Imaginary emissions reductions
The blue reductions attributed to CleanBC look pretty real. But only a small fraction of the policies, laws and strategies promised in the CleanBC plan are actually in place right now. The reductions attributed to the Clean BC plan also include estimated reductions from policies, laws and plans that:
- Have been developed but are not yet implemented;
- Are in development or where there is a pretty clear idea of how they will work; and
- Where the government has promised to come up with plans to achieve further emissions reductions, but there are no real details.
This last category notably includes the plan to develop a plan with the oil and gas industry to ensure that it meets its sectoral target (expected by 2023). As we said in 2021 when the Roadmap to 2030 was released:
The Roadmap does not show in any meaningful way how BC will achieve the oil and gas target, and an explanation has been promised for at least three years.
Obviously not all emissions attributable to the CleanBC/Roadmap to 2030 measures are equally certain, and some are at this stage imaginary – still only a promise to have a plan. But you wouldn’t know that from the government’s Accountability Report.
To provide the accountability that this Report, and the Climate Change Accountability Act, should provide, the government needs to be more transparent in explaining where it is at in terms of real emissions reductions.
Meeting the 2025 target requires ditching LNG Canada
The Report seems to suggest that additional actions could allow us to meet the 2025 target. With 2022 almost over, new actions will have to be developed and implemented in 2023 and 2024 to have any hope of influencing the 2025 target. Since there is a 15% gap to the 2025 target, this is an incredibly heavy lift. Any new measures should have been identified in the Roadmap to 2030, or failing that in this Report itself, and should be well on the road to implementation.

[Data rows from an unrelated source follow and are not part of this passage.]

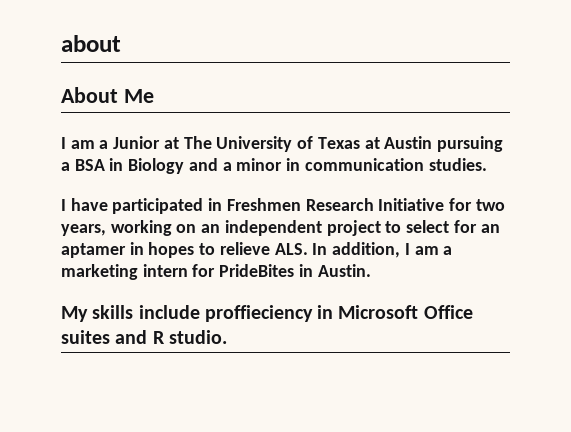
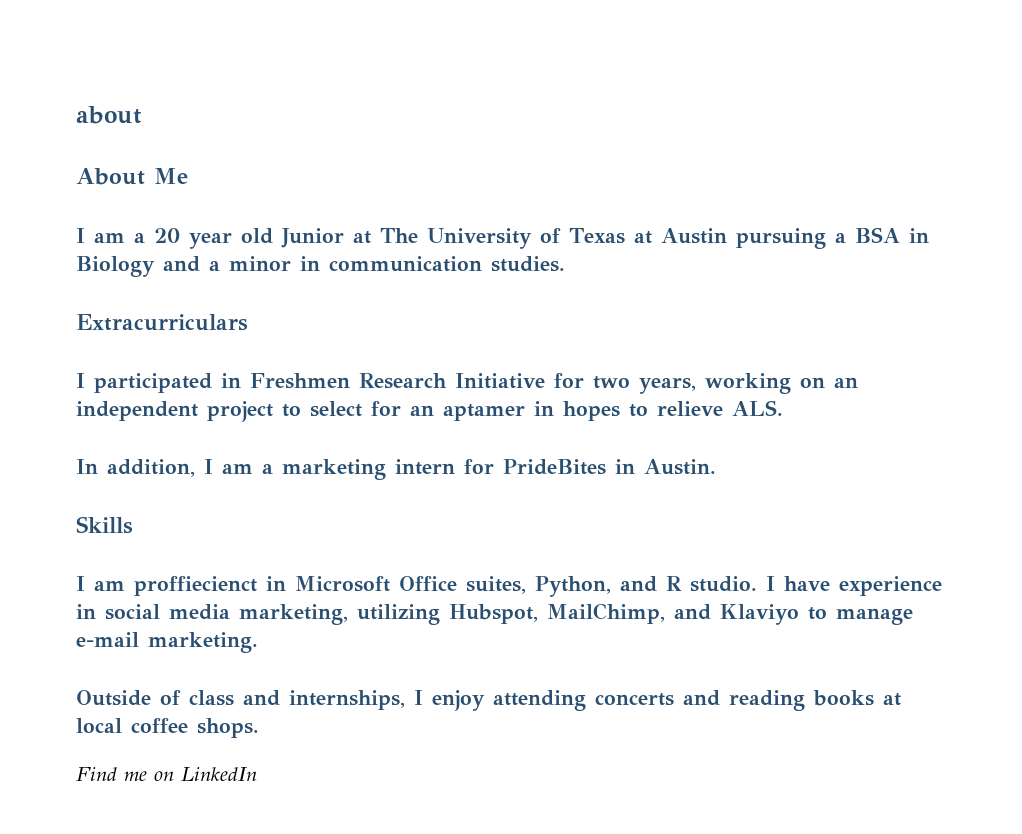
(109, 144) none -> [154,228,273,249] 20 year old
[61,198,108,211] // I have -> [76,314,248,331] [76,373,85,388] // Extracurriculars // I
(308, 249) none -> (783, 408) //
[61,305,313,322] My skills include proffieciency -> [76,516,133,534] [76,576,257,596] Skills // I am proffiecienct
[61,330,110,344] suites -> [466,576,611,597] suites, Python,
(227, 337) none -> [766,576,942,596] [76,603,913,625] [76,632,258,653] [76,690,901,711] [76,718,259,738] [76,767,257,781] I have experience in social media marketing, utilizing Hubspot, MailChimp, and Klaviyo to manage e-mail marketing. // Outside of class and internships, I enjoy attending concerts and reading books at local coffee shops. // Find me on LinkedIn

Accountability reports need to be clear about what is realistic, and not imply that unnamed and undeveloped “additional measures” can be rolled out on a moment’s notice. Accountability reports can be an important tool of transparency and accountability only if they remain grounded in reality, and not used to spin the facts and provide political capital.
It remains quite possible that the government could develop and implement additional measures between now and 2030, allowing it to achieve that target notwithstanding LNG Canada-Phase I (assuming none of the other approved LNG facilities are brought online by then). But if Phase I goes ahead, then BC will miss yet another climate target in 2025.
BC claims to be a climate leader but has never met a climate target, despite BC’s current legislated targets being weak compared with what scientists say developed countries must do to reduce emissions.
But more fundamentally, the Climate Accountability Report continues a tradition of expecting ordinary British Columbians to meet the climate targets while using sleight of hand to hide the fact that certain favoured industries are moving us in the wrong direction. Just this week the new Premier published a new mandate letter for the Minister of Environment and Climate Change instructing him to “Ensure new industries fit within the CleanBC Plan” – the same vague wording that was used to justify LNG Canada’s new emissions.
Addressing the climate emergency requires all hands on deck. Other sectors and individual British Columbians have been doing their part to reduce greenhouse gas emissions, and it’s unfair to expect them make up the slack for those that haven’t. The myth that some industries are too lucrative to be required to follow the rules undermines public confidence in our climate targets, while perpetuating the fossil fuel economy that has caused the climate crisis in the first place.
BC’s media should be covering the fact that the province will not meet its 2025 target, and that one industrial facility – LNG Canada – is solely responsible for that fact. And the BC government needs to come clean about the failure of its promise to ensure that LNG-Canada fits within its climate targets.